We heard that she’d been taken to a hospice in July. I wanted to say goodbye but felt too shy to call and too reluctant to visit. Facing death, I had observed through my sister, was such an intimate thing and I didn’t want to intrude on hers. I was a neighbour who had known her only in passing. So I texted her, saying I would remember our conversations, particularly the first one when I had been thinking of finding an alternative career though I had no idea what else I might enjoy doing other than writing. She had talked about learning to navigate two things, and conjured an image of the woman who rides two horses at the circus. She has learned to slip from one horse to another, and she is in control of the manoeuvre so that it is not frightening for her, she had said, suggesting I might try at being her, metaphorically. The image had stayed with me, and I spoke of the woman, perhaps because I saw Rosalind was poised for the ultimate transition from life to death, and I wanted to remind her of the sliding manoeuvre.
I got a voicemail back and it was so hard to hear her because Rosalind barely had a voice left and she struggled to finish her sentences before breathlessness got the better of her. She was saying she would love to see me again and inviting me to visit her at the hospice in Belsize Park, just around the corner from where I grew up, and where my mother still lived.
I was with her for a few hours. She had a big, bright room, with one wall covered with cards. She sat on a chair by the window and, every now and again, she looked down to the manicured garden and suggested we go down to sit in the sun, in a little while, when she felt stronger.
She asked after my sister, the details of how she died, and how I felt about it. ‘Don’t hold on to her too tightly. She’ll come back to you, in other people you meet,’ she said, which wasn’t exactly a comfort but like the circus lady on two horses, it stayed with me as a possibility.

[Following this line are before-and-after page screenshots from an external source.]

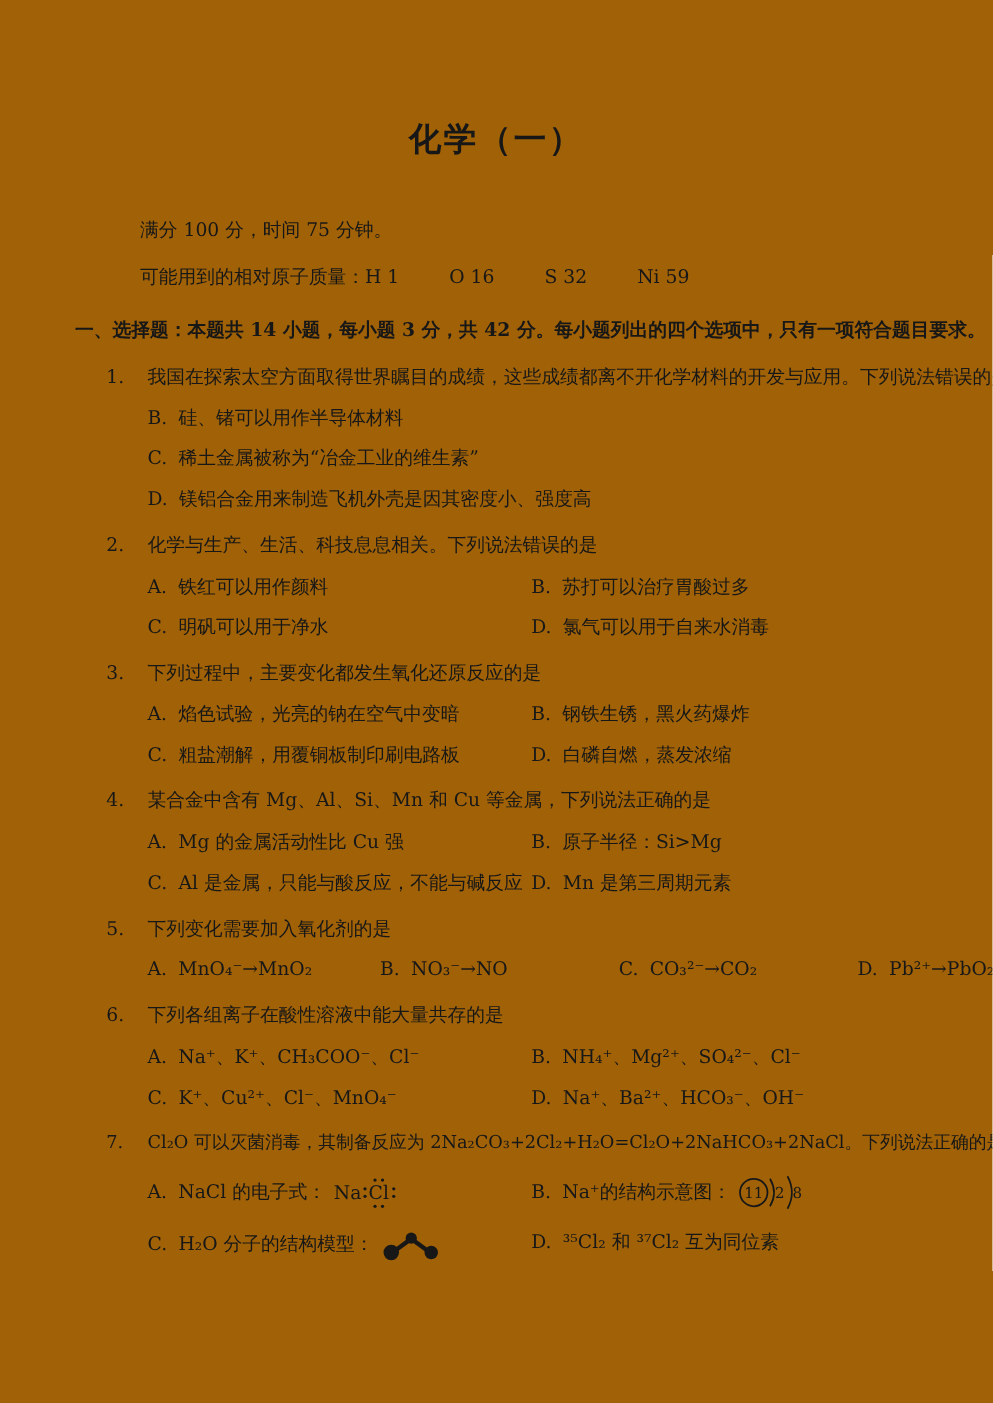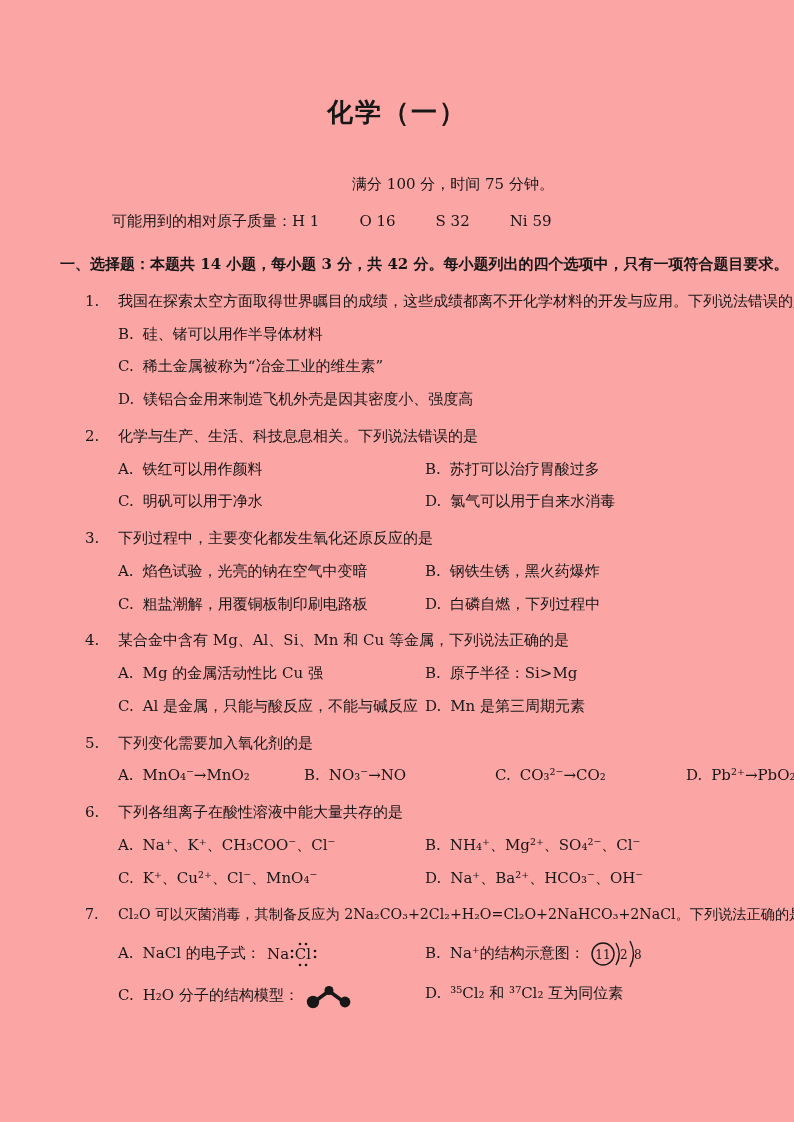"化学（一）" .page { background: #fca5a5 -> #a16207 }
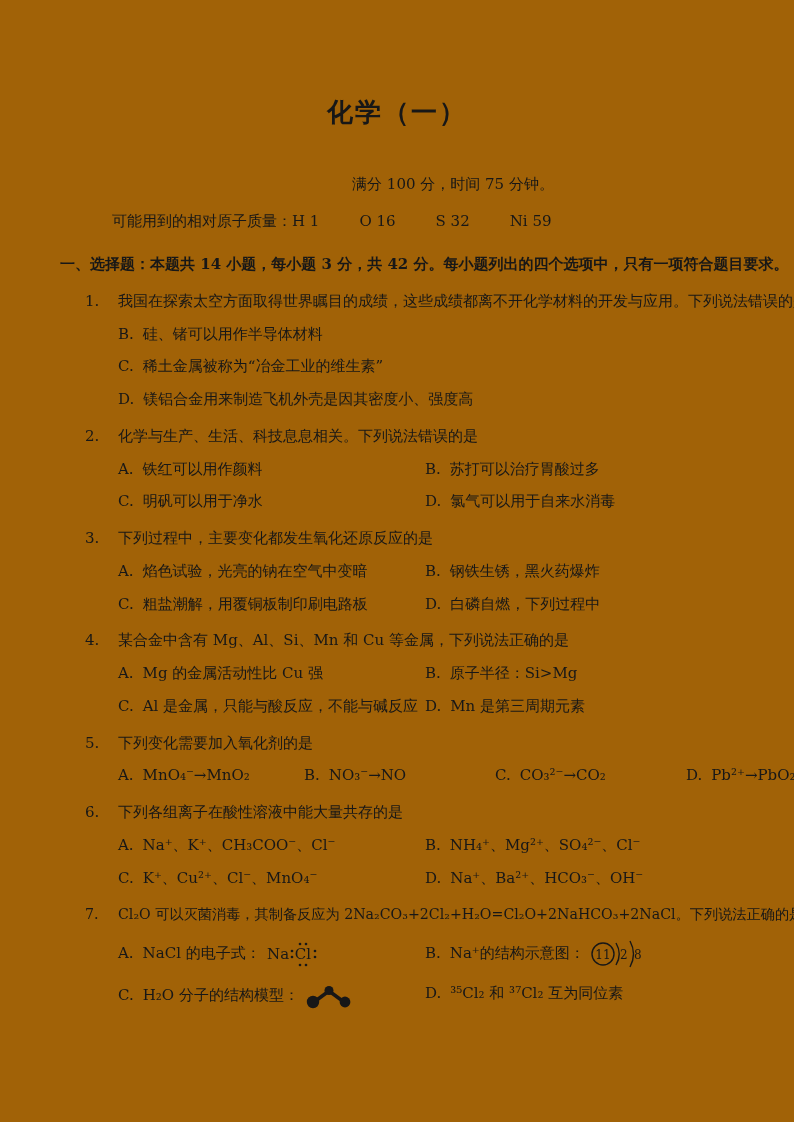"满分 100 分，时间 75 分钟。" .info1 { text-align: center -> none }
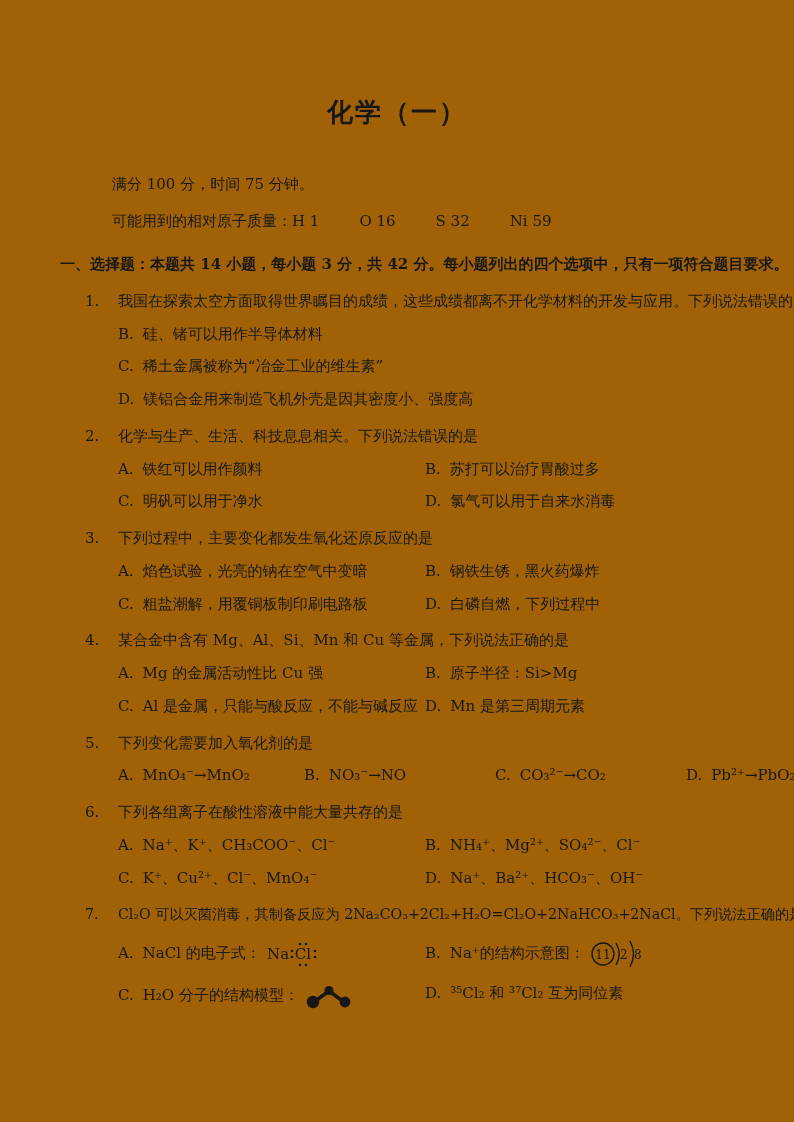"白磷自燃，下列过程中" span { text: 下列过程中 -> 蒸发浓缩 }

‘Did she die alone?’ Rosalind asked quietly, and when I said yes, she grew grave. She was not afraid of death in itself, she said, but she was afraid of dying alone. The hospice didn’t have enough staff to allocate her a nurse overnight. What would happen if she found herself heading towards the end in the dark with no one beside her?
I knew the answer to that. My father’s care home in Kentish Town had plenty of nurses who I knew would do extra night shifts if Rosalind wanted it. I asked my father’s favourite nurse, Bobby, to stay with her over several nights. She was comforted by his presence and they had interesting conversations, he told me afterwards, but he had booked a trip to visit his family in the Philippines and when he went, I couldn’t find another replacement that Rosalind liked. One nurse snored too loudly, another didn’t look strong enough in the event of an emergency, and finally, she left me a message to say that friends were staying with her overnight in rotation so I shouldn’t worry.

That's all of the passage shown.